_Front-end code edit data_
********************

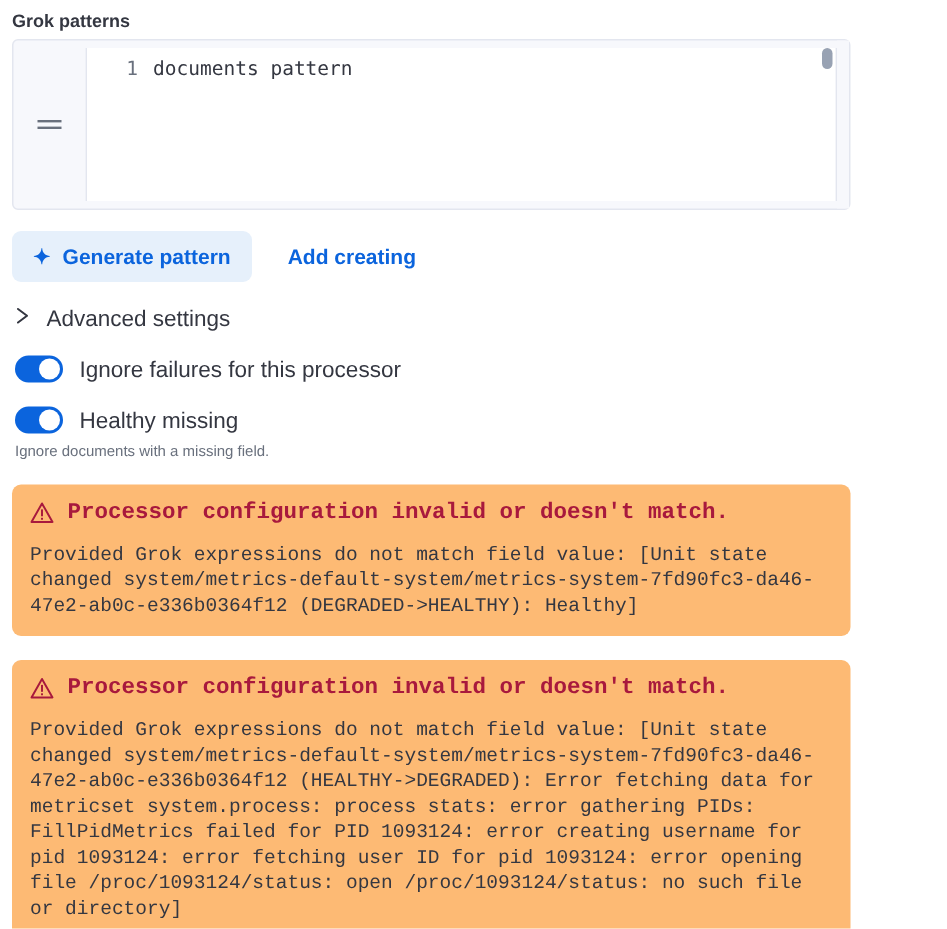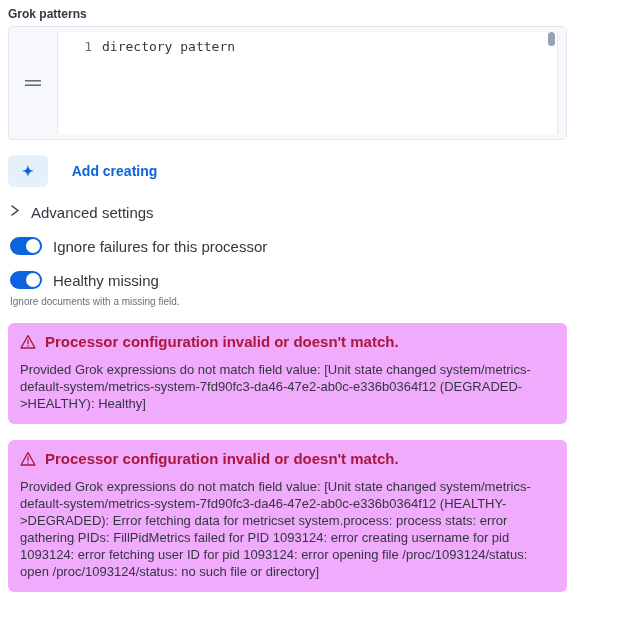--- a/index.html
+++ b/index.html
@@ -184,24 +184,25 @@
   }
   .help-text {
     font-size: 10px;
     color: #69707d;
     margin: 7px 0 0 10px;
   }
 
   
   .callout {
     margin: 16px 8px 0 8px;
-    background: #f0abfc;
+    background: #fdba74;
     border-radius: 6px;
     padding: 10px 12px 12px 12px;
     box-sizing: border-box;
+    font-family: Liberation Mono, monospace;
   }
   .callout-title {
     display: flex;
     align-items: center;
     gap: 9px;
     color: #a8193d;
     font-size: 15px;
     font-weight: bold;
     line-height: 18px;
   }
@@ -228,32 +229,33 @@
   <div class="editor-row">
     <div class="drag-handle">
       <svg width="18" height="12" viewBox="0 0 18 12" aria-hidden="true">
         <rect x="1" y="3" width="16" height="1.6" fill="#69707d"></rect>
         <rect x="1" y="7.4" width="16" height="1.6" fill="#69707d"></rect>
       </svg>
     </div>
     <div class="code-area">
       <div class="code-line">
         <span class="gutter">1</span>
-        <span class="code-text">directory pattern</span>
+        <span class="code-text">documents pattern</span>
       </div>
       <div class="scroll-track">
         <div class="scroll-thumb"></div>
       </div>
     </div>
     <div class="editor-right-pad"></div>
   </div>
 
   <div class="btn-row">
     <button class="btn-primary-fill">
       <span class="sparkle">✦</span>
+      <span>Generate pattern</span>
     </button>
     <button class="btn-plain">Add creating</button>
   </div>
 
   <div class="accordion">
     <span class="chev">
       <svg width="11" height="13" viewBox="0 0 11 13" aria-hidden="true">
         <path d="M2 2 L8 6.5 L2 11" stroke="#343741" stroke-width="1.4" fill="none" stroke-linecap="round" stroke-linejoin="round"></path>
       </svg>
     </span>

********************

_TASK GOAL_
The output should consist of every entry above, printed exactly, with the images removed.

_RESULT OF THE TASK_
--- a/index.html
+++ b/index.html
@@ -184,24 +184,25 @@
   }
   .help-text {
     font-size: 10px;
     color: #69707d;
     margin: 7px 0 0 10px;
   }
 
   
   .callout {
     margin: 16px 8px 0 8px;
-    background: #f0abfc;
+    background: #fdba74;
     border-radius: 6px;
     padding: 10px 12px 12px 12px;
     box-sizing: border-box;
+    font-family: Liberation Mono, monospace;
   }
   .callout-title {
     display: flex;
     align-items: center;
     gap: 9px;
     color: #a8193d;
     font-size: 15px;
     font-weight: bold;
     line-height: 18px;
   }
@@ -228,32 +229,33 @@
   <div class="editor-row">
     <div class="drag-handle">
       <svg width="18" height="12" viewBox="0 0 18 12" aria-hidden="true">
         <rect x="1" y="3" width="16" height="1.6" fill="#69707d"></rect>
         <rect x="1" y="7.4" width="16" height="1.6" fill="#69707d"></rect>
       </svg>
     </div>
     <div class="code-area">
       <div class="code-line">
         <span class="gutter">1</span>
-        <span class="code-text">directory pattern</span>
+        <span class="code-text">documents pattern</span>
       </div>
       <div class="scroll-track">
         <div class="scroll-thumb"></div>
       </div>
     </div>
     <div class="editor-right-pad"></div>
   </div>
 
   <div class="btn-row">
     <button class="btn-primary-fill">
       <span class="sparkle">✦</span>
+      <span>Generate pattern</span>
     </button>
     <button class="btn-plain">Add creating</button>
   </div>
 
   <div class="accordion">
     <span class="chev">
       <svg width="11" height="13" viewBox="0 0 11 13" aria-hidden="true">
         <path d="M2 2 L8 6.5 L2 11" stroke="#343741" stroke-width="1.4" fill="none" stroke-linecap="round" stroke-linejoin="round"></path>
       </svg>
     </span>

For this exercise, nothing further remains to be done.